### REQUIRED ACTION
An acceptable answer contains every record below, unchanged, and no pictures.

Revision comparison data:
■ ■ ■ ■ ■

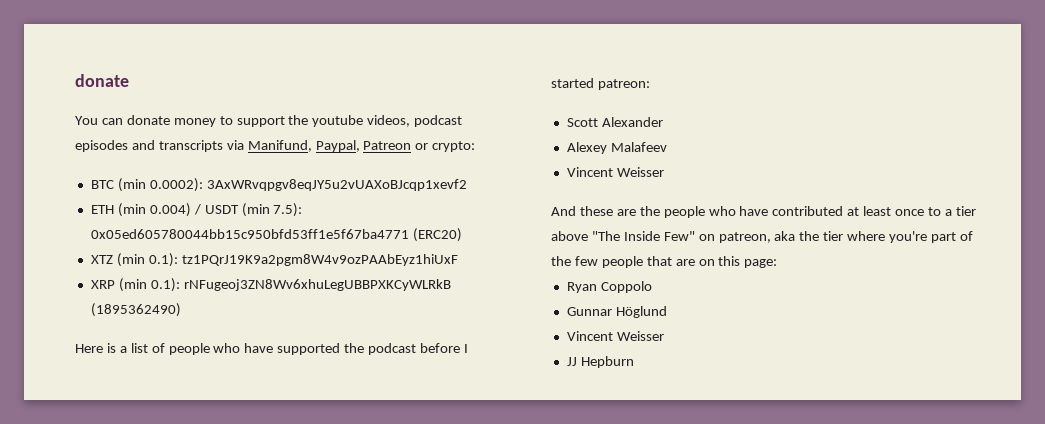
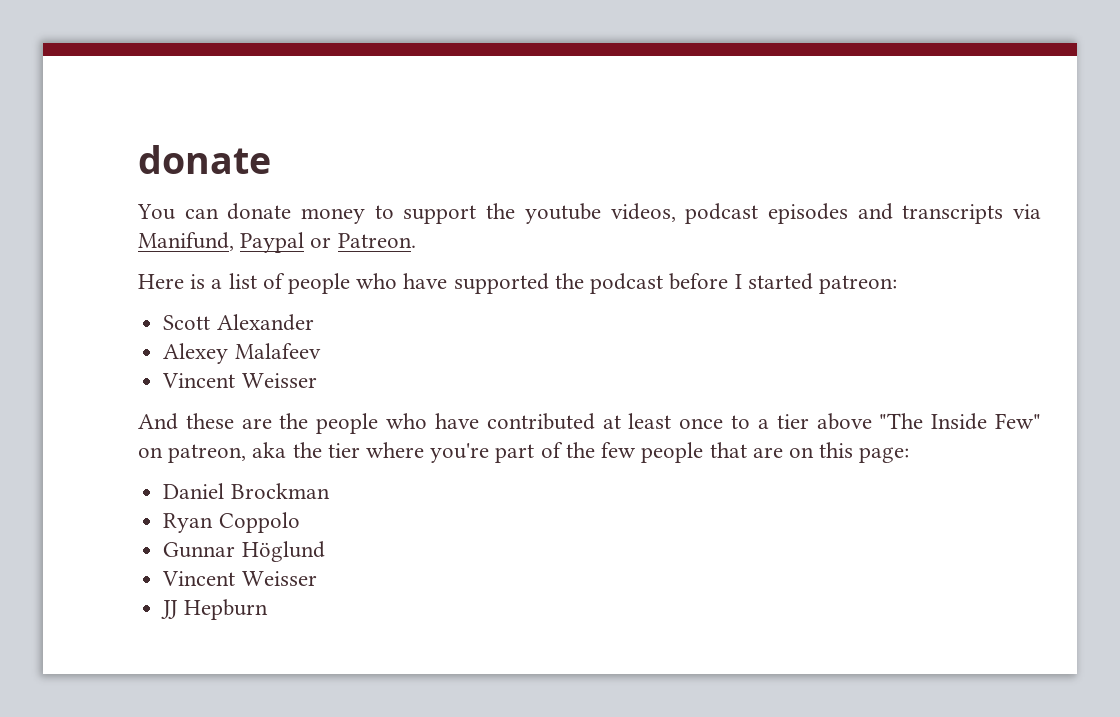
- You can donate money to support the youtube videos, podcast episodes and transcripts via Manifund, Paypal, Patreon or crypto:
- BTC (min 0.0002): 3AxWRvqpgv8eqJY5u2vUAXoBJcqp1xevf2
- ETH (min 0.004) / USDT (min 7.5): 0x05ed605780044bb15c950bfd53ff1e5f67ba4771 (ERC20)
- XTZ (min 0.1): tz1PQrJ19K9a2pgm8W4v9ozPAAbEyz1hiUxF
- XRP (min 0.1): rNFugeoj3ZN8Wv6xhuLegUBBPXKCyWLRkB (1895362490)
+ You can donate money to support the youtube videos, podcast episodes and transcripts via Manifund, Paypal or Patreon.
+ Daniel Brockman

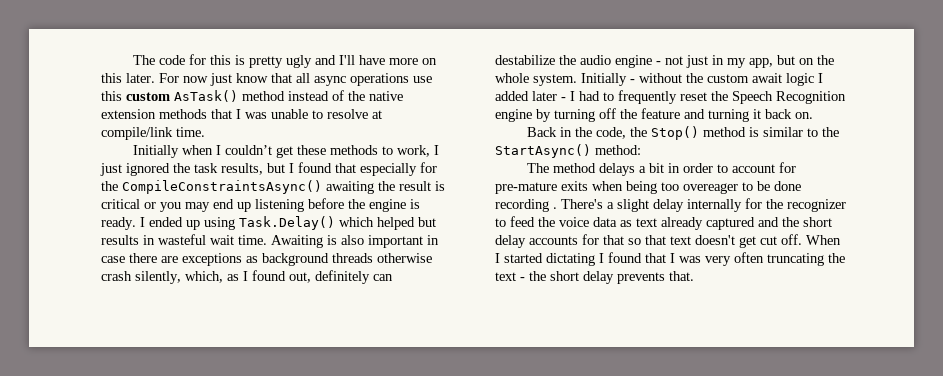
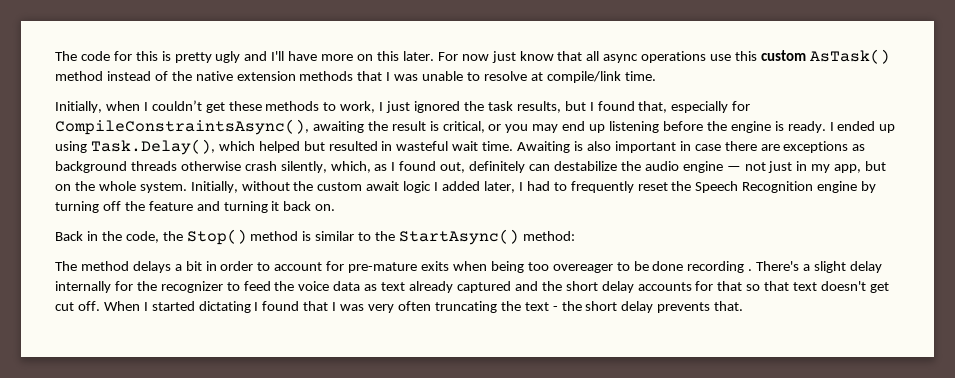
- Initially when I couldn’t get these methods to work, I just ignored the task results, but I found that especially for the CompileConstraintsAsync() awaiting the result is critical or you may end up listening before the engine is ready.
+ Initially, when I couldn’t get these methods to work, I just ignored the task results, but I found that, especially for CompileConstraintsAsync(), awaiting the result is critical, or you may end up listening before the engine is ready.
- I ended up using Task.Delay() which helped but results in wasteful wait time.
+ I ended up using Task.Delay(), which helped but resulted in wasteful wait time.
- Awaiting is also important in case there are exceptions as background threads otherwise crash silently, which, as I found out, definitely can destabilize the audio engine - not just in my app, but on the whole system.
+ Awaiting is also important in case there are exceptions as background threads otherwise crash silently, which, as I found out, definitely can destabilize the audio engine — not just in my app, but on the whole system.
- Initially - without the custom await logic I added later - I had to frequently reset the Speech Recognition engine by turning off the feature and turning it back on.
+ Initially, without the custom await logic I added later, I had to frequently reset the Speech Recognition engine by turning off the feature and turning it back on.

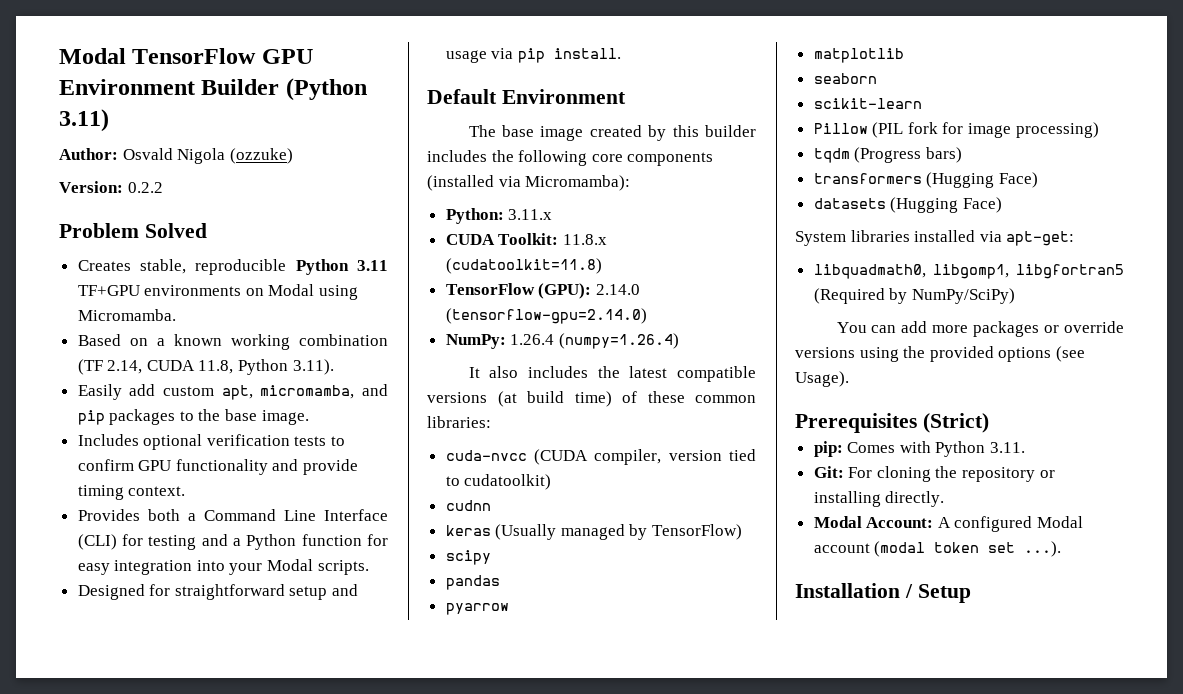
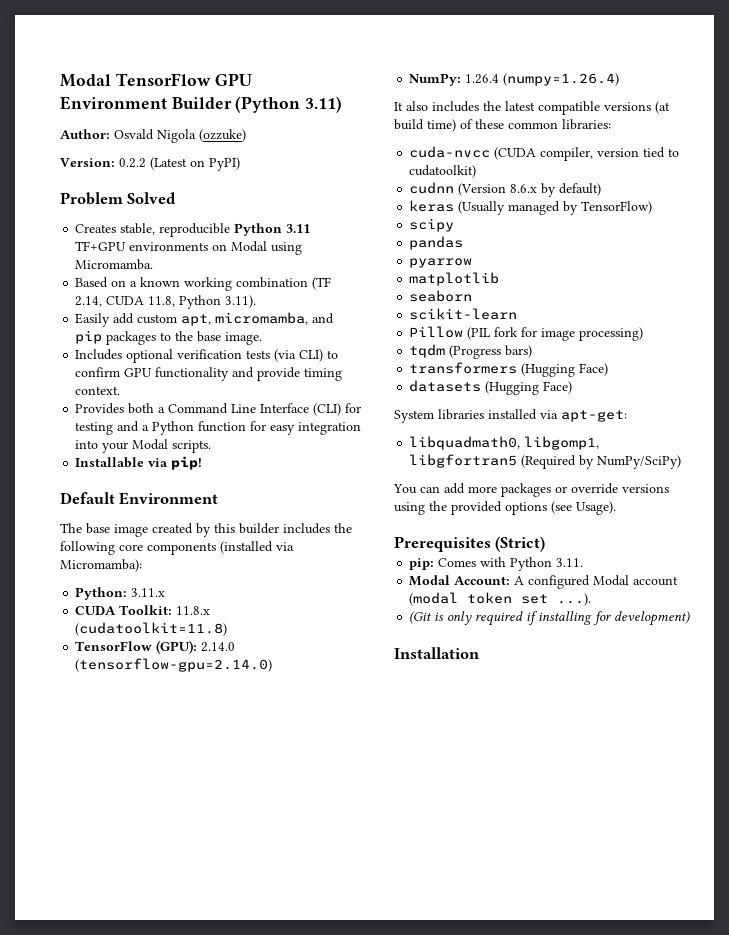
- Version: 0.2.2
+ Version: 0.2.2 (Latest on PyPI)
- Includes optional verification tests to confirm GPU functionality and provide timing context.
+ Includes optional verification tests (via CLI) to confirm GPU functionality and provide timing context.
- Designed for straightforward setup and usage via pip install.
+ Installable via pip!
- cudnn
+ cudnn (Version 8.6.x by default)
- Git: For cloning the repository or installing directly.
+ (Git is only required if installing for development)
- Installation / Setup
+ Installation

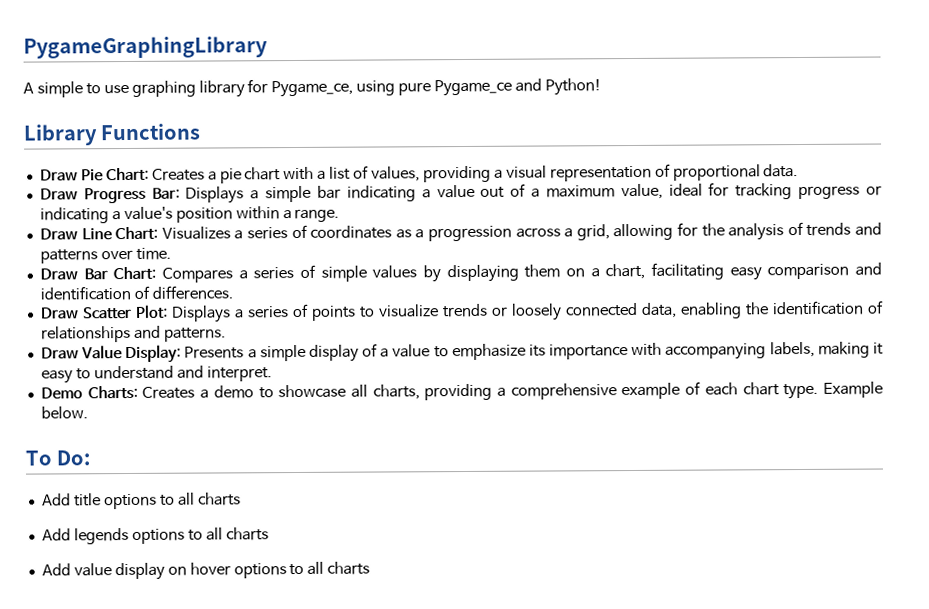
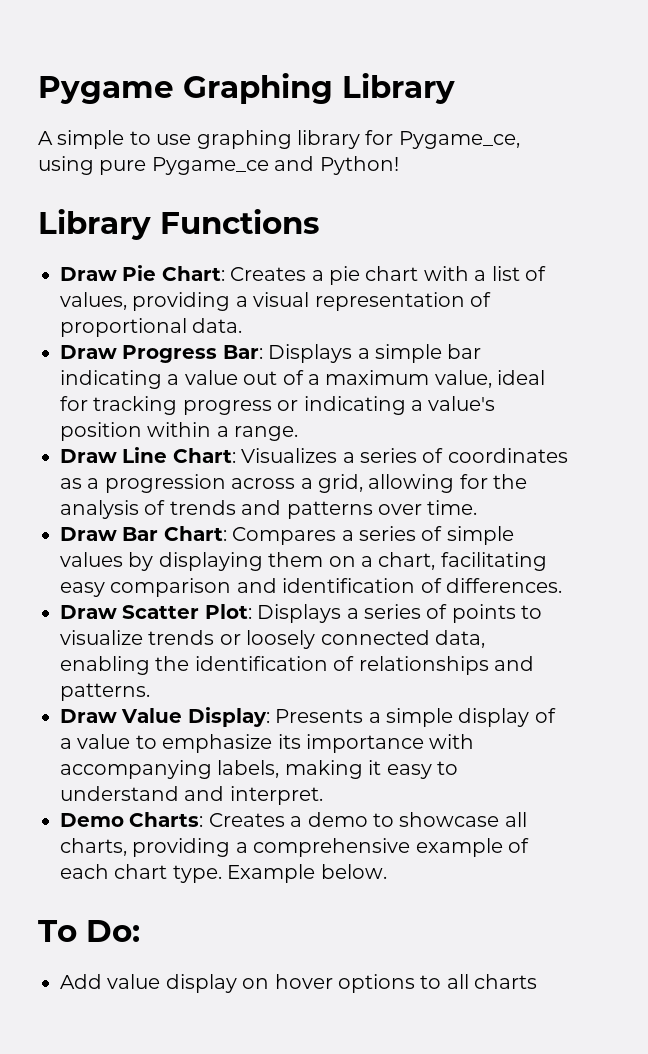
- PygameGraphingLibrary
+ Pygame Graphing Library
- Add title options to all charts
- Add legends options to all charts

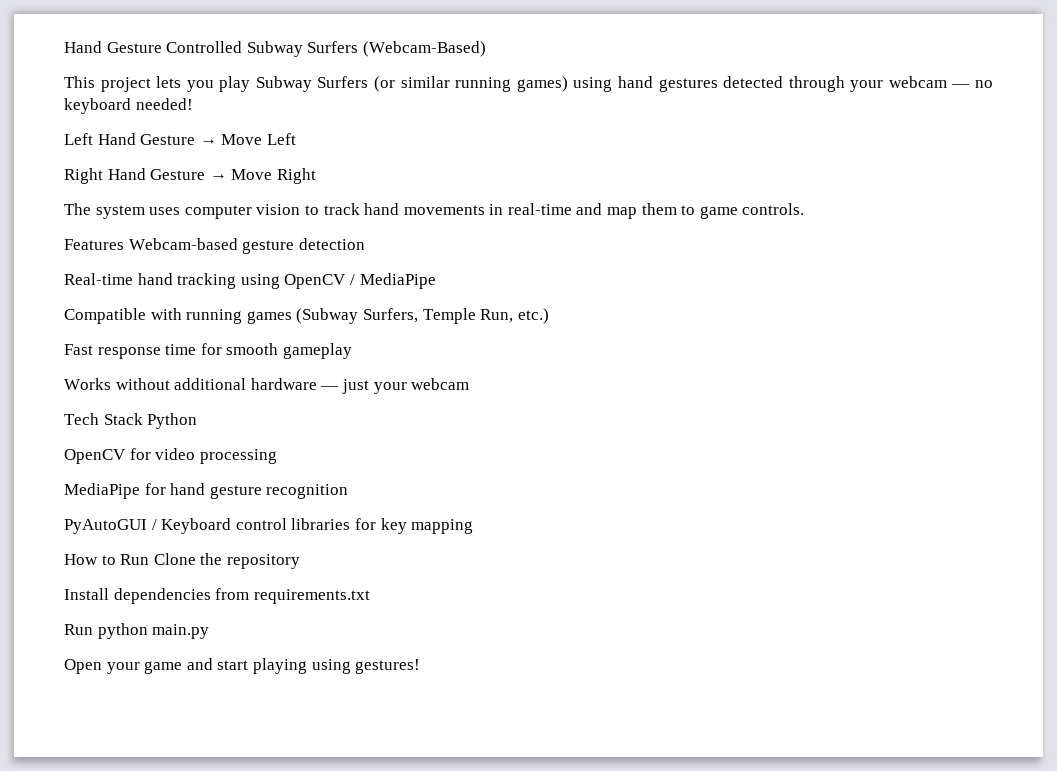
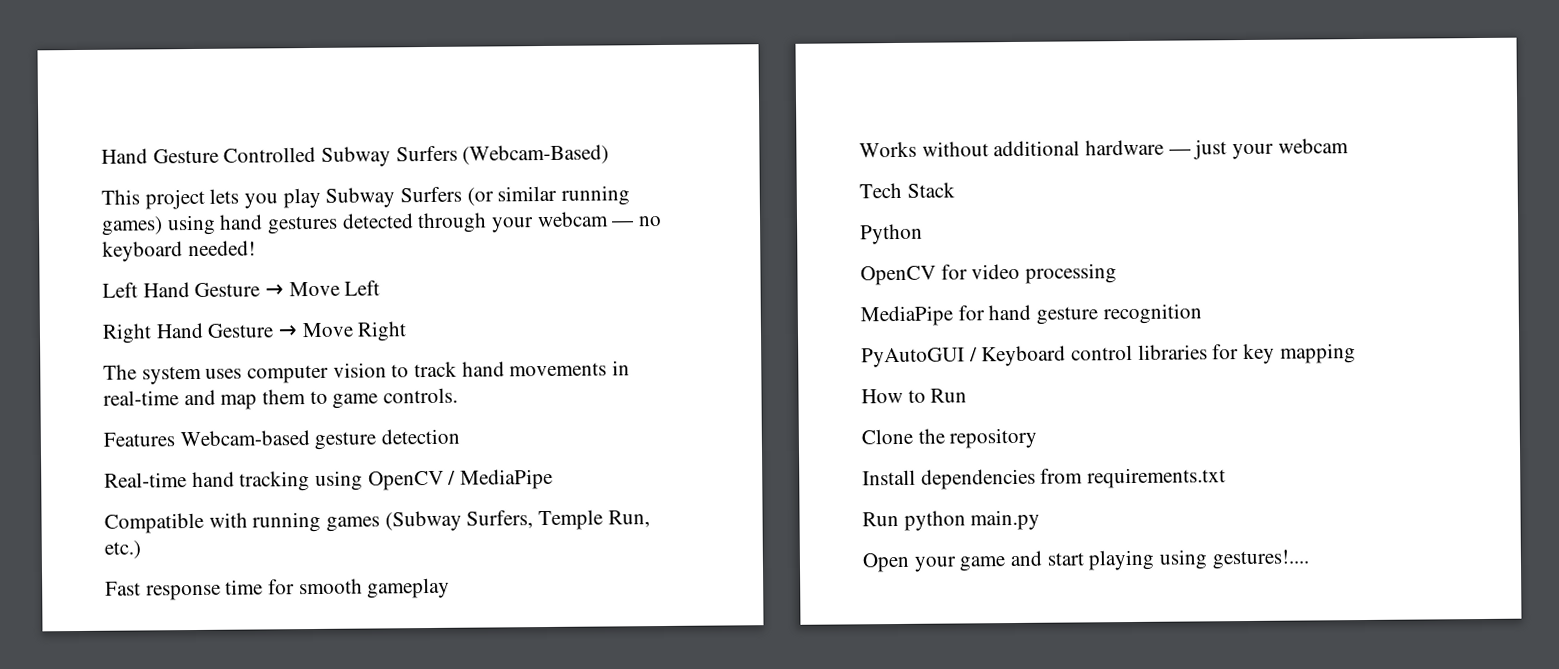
- Tech Stack Python
+ Tech Stack
+ Python
- How to Run Clone the repository
+ How to Run
+ Clone the repository
- Open your game and start playing using gestures!
+ Open your game and start playing using gestures!....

■ ■ ■ ■ ■

### ANSWER FOR THE TASK
- You can donate money to support the youtube videos, podcast episodes and transcripts via Manifund, Paypal, Patreon or crypto:
- BTC (min 0.0002): 3AxWRvqpgv8eqJY5u2vUAXoBJcqp1xevf2
- ETH (min 0.004) / USDT (min 7.5): 0x05ed605780044bb15c950bfd53ff1e5f67ba4771 (ERC20)
- XTZ (min 0.1): tz1PQrJ19K9a2pgm8W4v9ozPAAbEyz1hiUxF
- XRP (min 0.1): rNFugeoj3ZN8Wv6xhuLegUBBPXKCyWLRkB (1895362490)
+ You can donate money to support the youtube videos, podcast episodes and transcripts via Manifund, Paypal or Patreon.
+ Daniel Brockman

- Initially when I couldn’t get these methods to work, I just ignored the task results, but I found that especially for the CompileConstraintsAsync() awaiting the result is critical or you may end up listening before the engine is ready.
+ Initially, when I couldn’t get these methods to work, I just ignored the task results, but I found that, especially for CompileConstraintsAsync(), awaiting the result is critical, or you may end up listening before the engine is ready.
- I ended up using Task.Delay() which helped but results in wasteful wait time.
+ I ended up using Task.Delay(), which helped but resulted in wasteful wait time.
- Awaiting is also important in case there are exceptions as background threads otherwise crash silently, which, as I found out, definitely can destabilize the audio engine - not just in my app, but on the whole system.
+ Awaiting is also important in case there are exceptions as background threads otherwise crash silently, which, as I found out, definitely can destabilize the audio engine — not just in my app, but on the whole system.
- Initially - without the custom await logic I added later - I had to frequently reset the Speech Recognition engine by turning off the feature and turning it back on.
+ Initially, without the custom await logic I added later, I had to frequently reset the Speech Recognition engine by turning off the feature and turning it back on.

- Version: 0.2.2
+ Version: 0.2.2 (Latest on PyPI)
- Includes optional verification tests to confirm GPU functionality and provide timing context.
+ Includes optional verification tests (via CLI) to confirm GPU functionality and provide timing context.
- Designed for straightforward setup and usage via pip install.
+ Installable via pip!
- cudnn
+ cudnn (Version 8.6.x by default)
- Git: For cloning the repository or installing directly.
+ (Git is only required if installing for development)
- Installation / Setup
+ Installation

- PygameGraphingLibrary
+ Pygame Graphing Library
- Add title options to all charts
- Add legends options to all charts

- Tech Stack Python
+ Tech Stack
+ Python
- How to Run Clone the repository
+ How to Run
+ Clone the repository
- Open your game and start playing using gestures!
+ Open your game and start playing using gestures!....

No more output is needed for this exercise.